EXPLAIN clause
Back to DuckDB Data Engineering Glossary
Overview
The EXPLAIN
clause is a powerful diagnostic tool that shows how DuckDB plans to execute your SQL query. When you add EXPLAIN
before any SQL statement, instead of running the query, DuckDB will display the sequence of operations (known as the query plan) it would use to produce the results.
Basic Usage
The simplest way to use EXPLAIN
is to prefix it to your query:
Copy code
EXPLAIN SELECT * FROM customers WHERE country = 'USA';
EXPLAIN ANALYZE
DuckDB also supports EXPLAIN ANALYZE
, which both shows the query plan and actually executes the query, providing additional runtime statistics about how long each operation took and how many rows were processed:
Copy code
EXPLAIN ANALYZE
SELECT customer_name, COUNT(*)
FROM orders
GROUP BY customer_name
HAVING COUNT(*) > 10;
Understanding Query Plans
DuckDB's query plans are displayed as a tree structure, with each operation indented to show its relationship to other operations.
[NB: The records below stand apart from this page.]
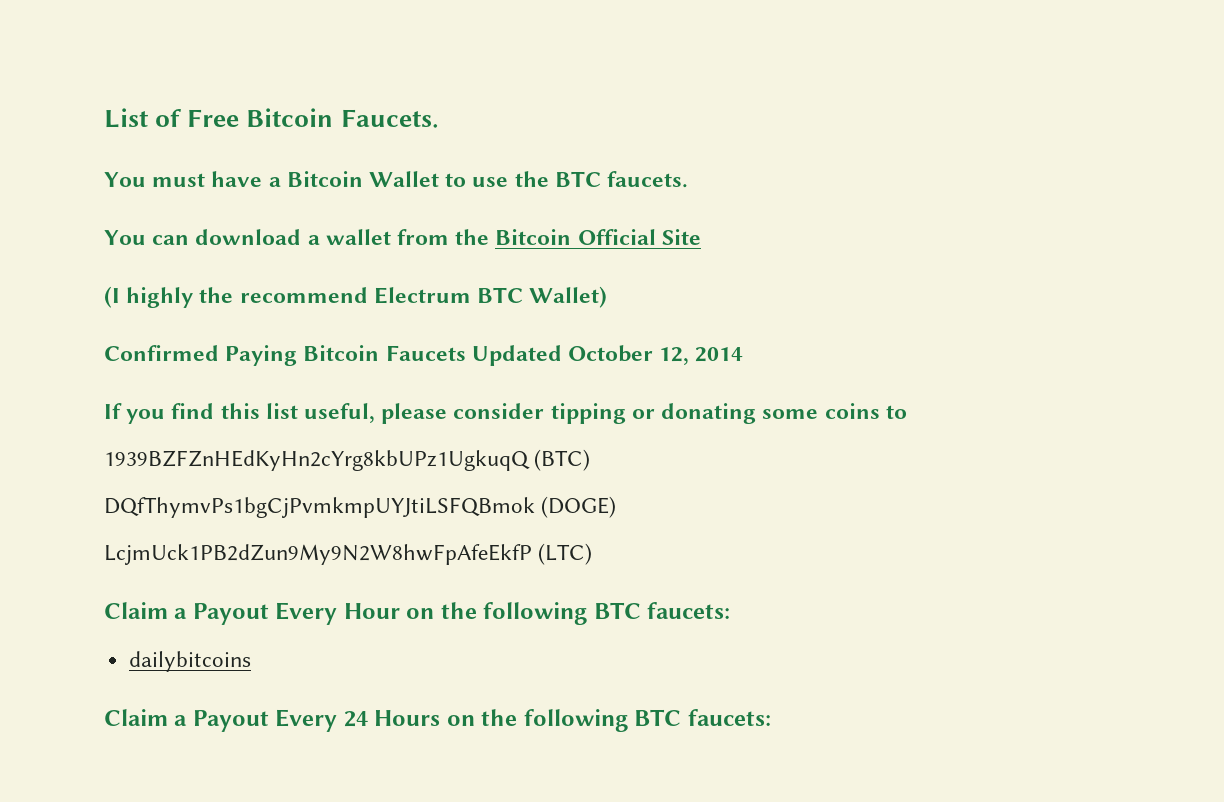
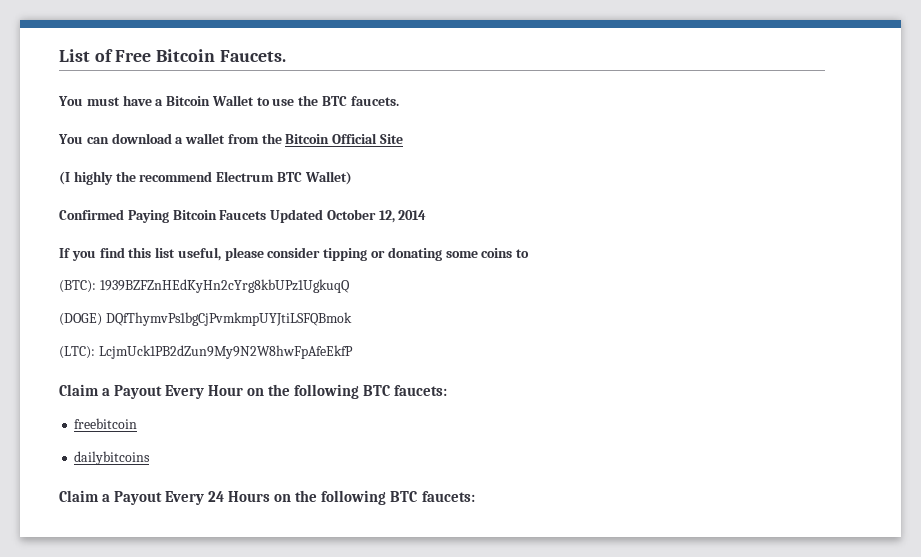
(907, 412) none -> [59,280,96,293] (BTC):
[534,449,591,471] (BTC) // -> [59,313,102,326] // (DOGE)
[541,496,617,518] (DOGE) // -> [59,346,95,359] // (LTC):
[538,543,593,565] (LTC) -> (353, 352) none
(731, 610) none -> [74,418,138,429] // freebitcoin

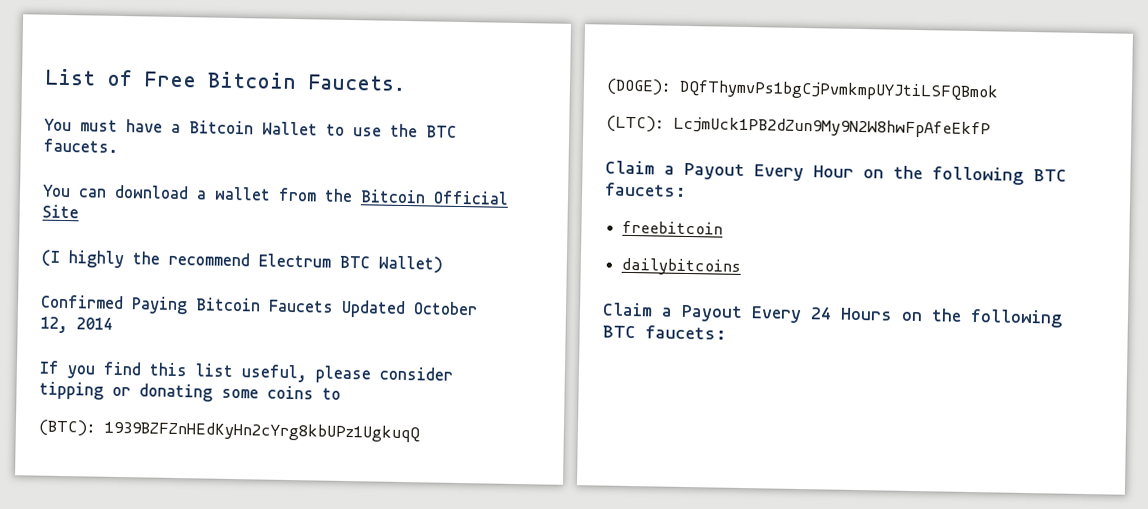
[59,313,102,326] (DOGE) -> [606,78,672,96] (DOGE):

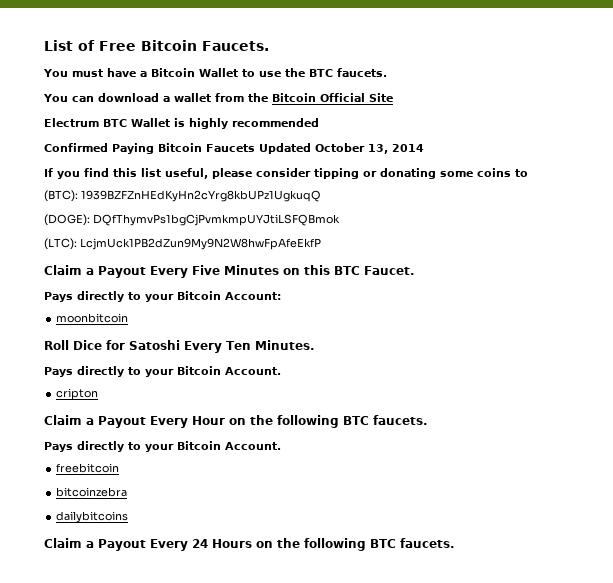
[41,249,443,274] (I highly the recommend Electrum BTC Wallet) -> [44,118,319,129] Electrum BTC Wallet is highly recommended
[40,316,68,334] 12, -> [368,144,388,154] 13,
(991, 127) none -> [44,265,415,278] [44,291,281,302] [56,313,129,323] [44,340,315,353] [44,366,281,377] [56,388,99,400] // Claim a Payout Every Five Minutes on this BTC Faucet. // Pays directly to your Bitcoin Account: // moonbitcoin // Roll Dice for Satoshi Every Ten Minutes. // Pays directly to your Bitcoin Account. // cripton
[605,182,687,197] faucets: -> [373,415,428,425] [44,441,281,452] faucets. // Pays directly to your Bitcoin Account.
(724, 227) none -> [56,487,128,497] // bitcoinzebra
[645,325,727,340] faucets: -> [400,538,455,548] faucets.

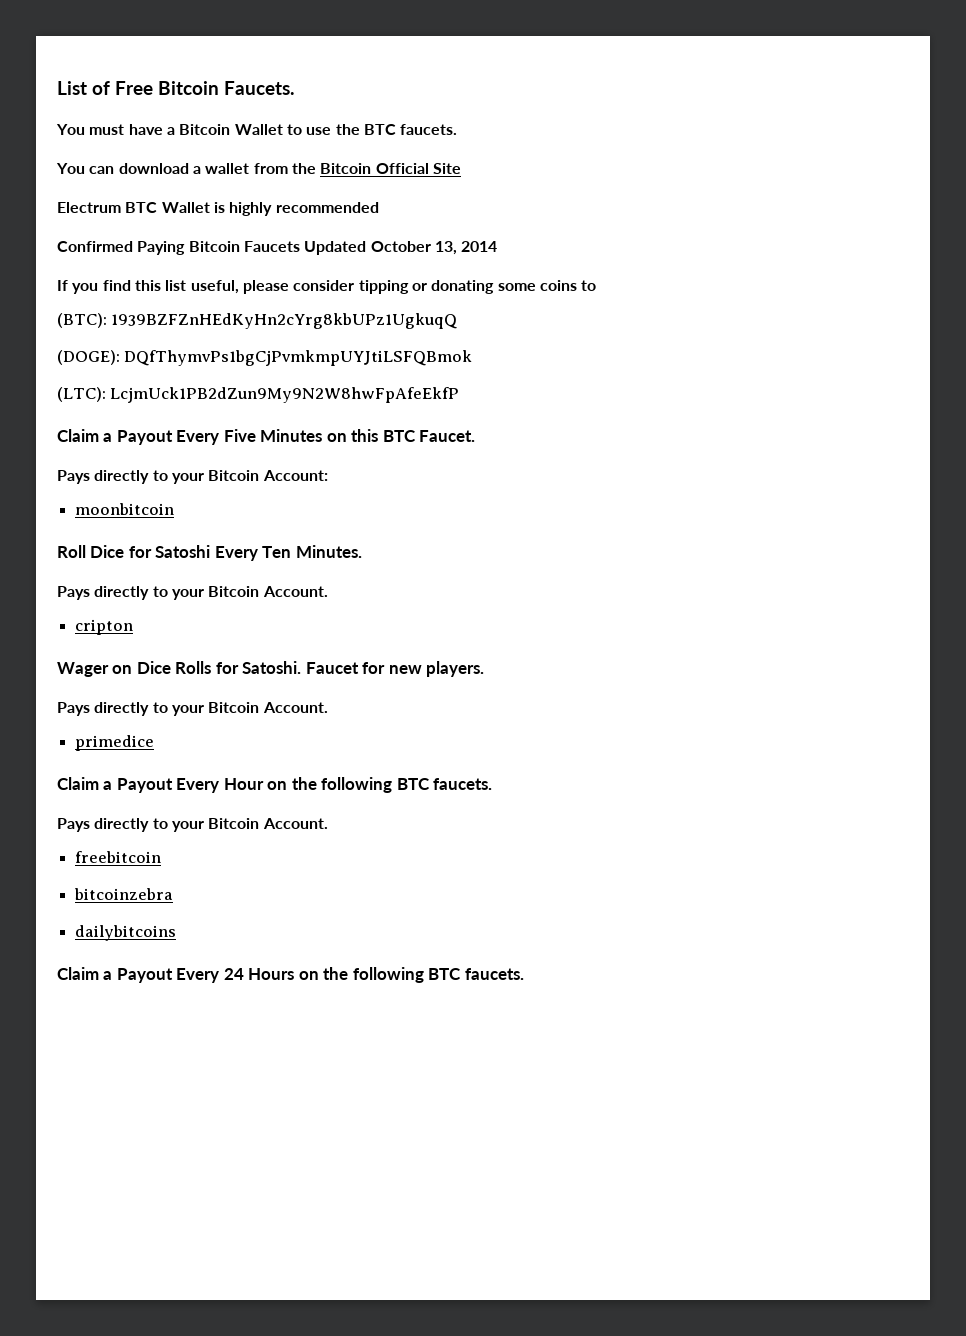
(99, 394) none -> [57,661,485,677] [57,702,328,716] [75,735,155,751] // Wager on Dice Rolls for Satoshi. Faucet for new players. // Pays directly to your Bitcoin Account. // primedice

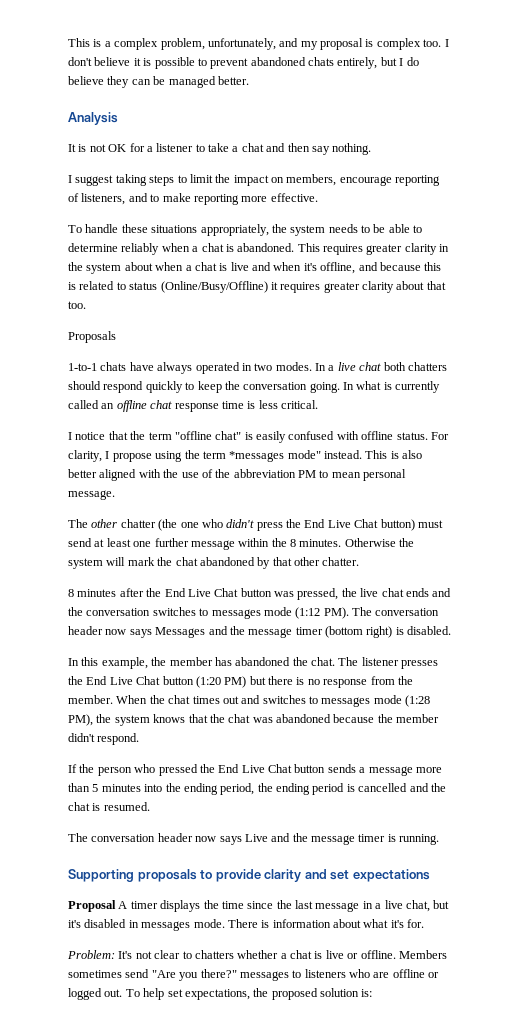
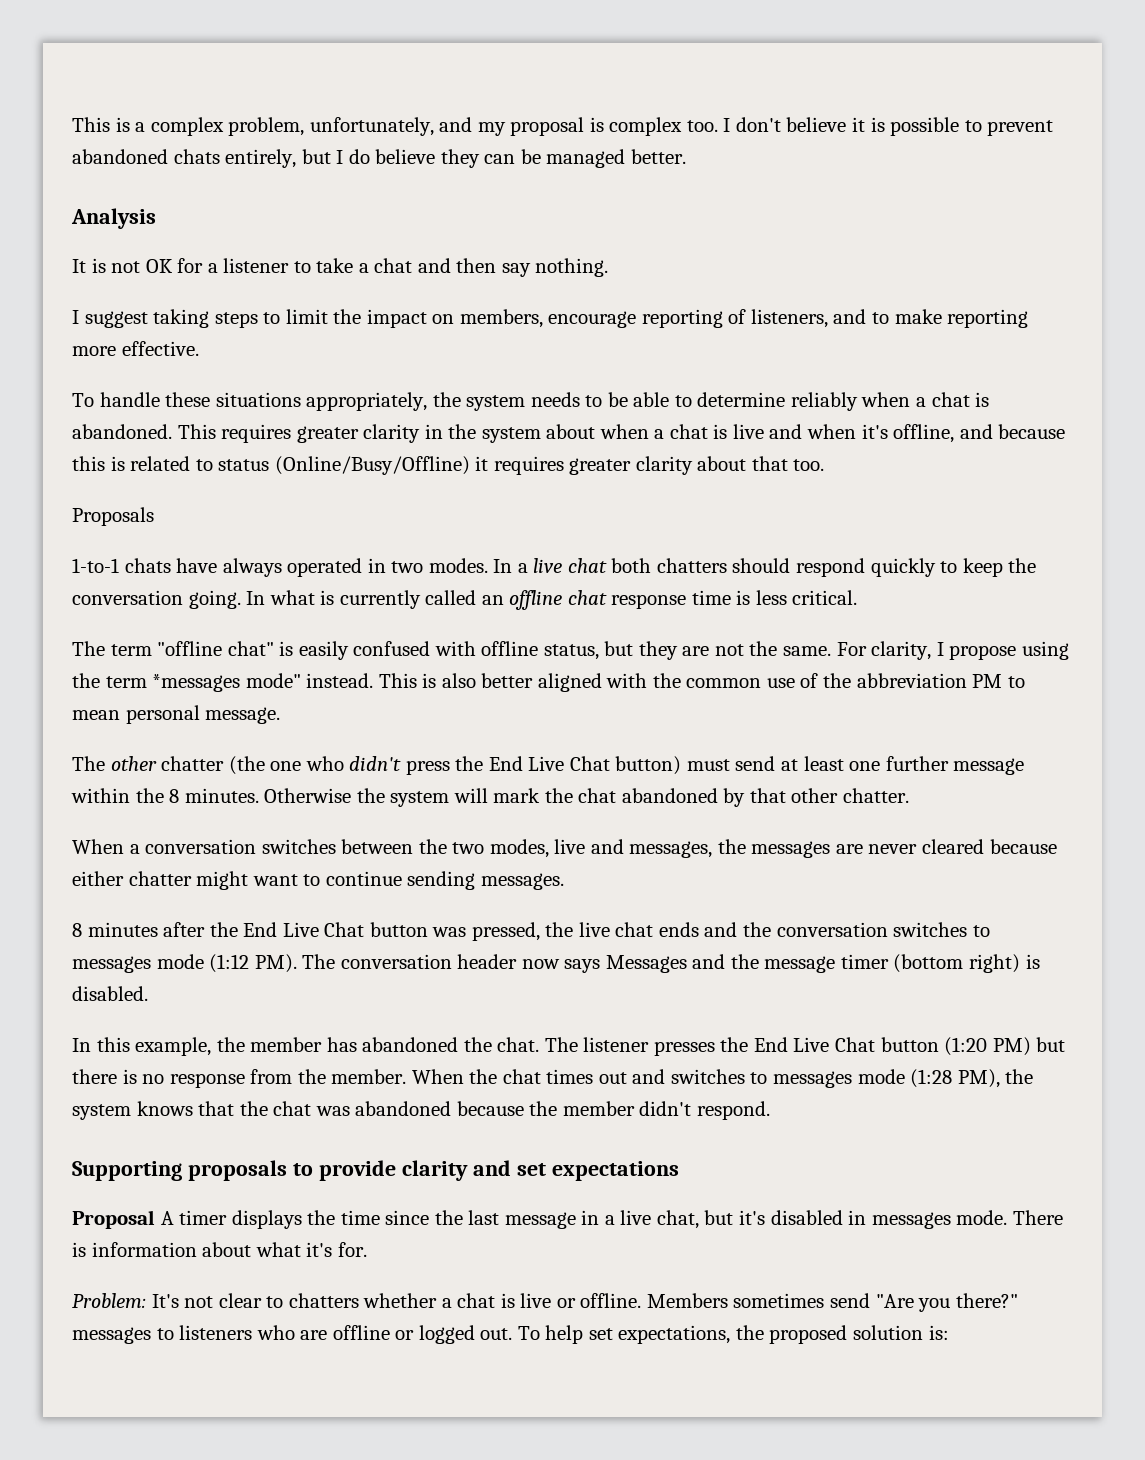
[68,431,146,440] I notice that the -> [72,641,105,656] The
[396,432,428,440] status. -> [543,641,832,660] status, but they are not the same.
(179, 473) none -> [686,678,762,688] common
(360, 561) none -> [72,839,1057,858] [72,871,564,890] // When a conversation switches between the two modes, live and messages, the messages are never cleared because either chatter might want to continue sending messages.
[68,764,442,776] [68,783,446,795] [68,802,150,811] [68,833,440,845] // If the person who pressed the End Live Chat button sends a message more than 5 minutes into the ending period, the ending period is cancelled and the chat is resumed. // The conversation header now says Live and the message timer is running. -> (770, 1110) none

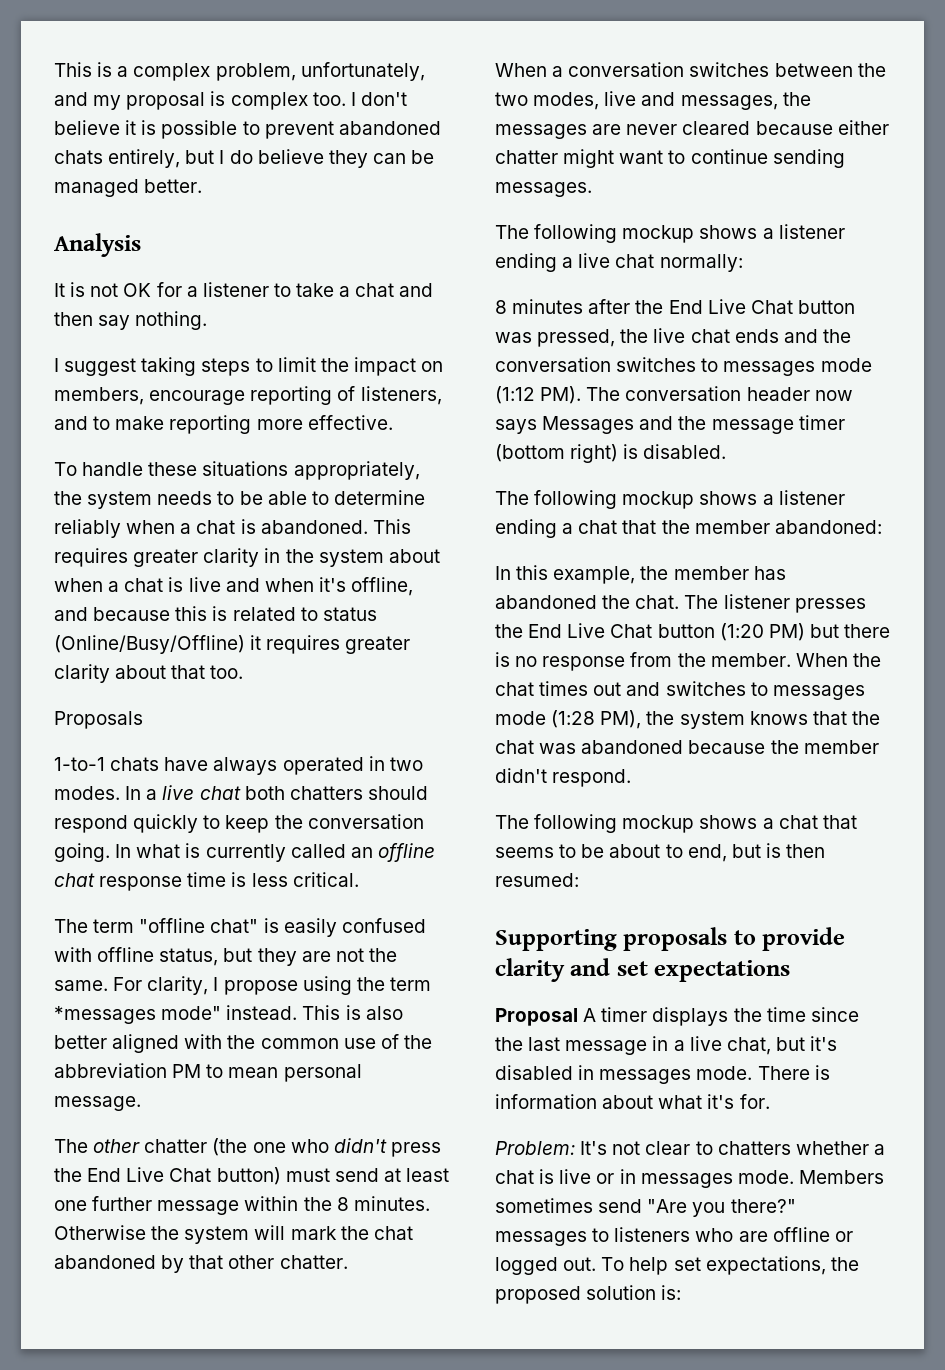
(564, 881) none -> [495,224,845,243] [495,253,743,272] // The following mockup shows a listener ending a live chat normally:
(148, 993) none -> [495,490,845,509] [495,519,882,538] // The following mockup shows a listener ending a chat that the member abandoned:
(770, 1110) none -> [495,814,857,833] [495,843,826,862] [495,873,579,887] // The following mockup shows a chat that seems to be about to end, but is then resumed:
[580,1293,642,1308] offline. -> [619,1169,794,1188] in messages mode.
The operations are executed from bottom to top, with the results flowing upward through the tree. Key components you'll see include:
- SCAN operations that read data from tables
- FILTER operations that implement WHERE clauses
- JOIN operations that combine tables
- GROUP BY operations that aggregate data
- PROJECTION operations that select specific columns
For example:
Copy code
EXPLAIN
SELECT r.region_name, COUNT(*)
FROM customers c
JOIN regions r ON c.region_id = r.id
GROUP BY r.region_name;
This will show how DuckDB plans to join the tables, group the results, and count the records for each region.
DuckDB Specifics
Unlike some databases that use complex notation or require special formatting to read query plans, DuckDB presents its plans in a clear, hierarchical text format that's easy to read. DuckDB's query planner is also designed specifically for analytical workloads, so you'll often see operations optimized for processing large amounts of data in parallel using vectorized execution.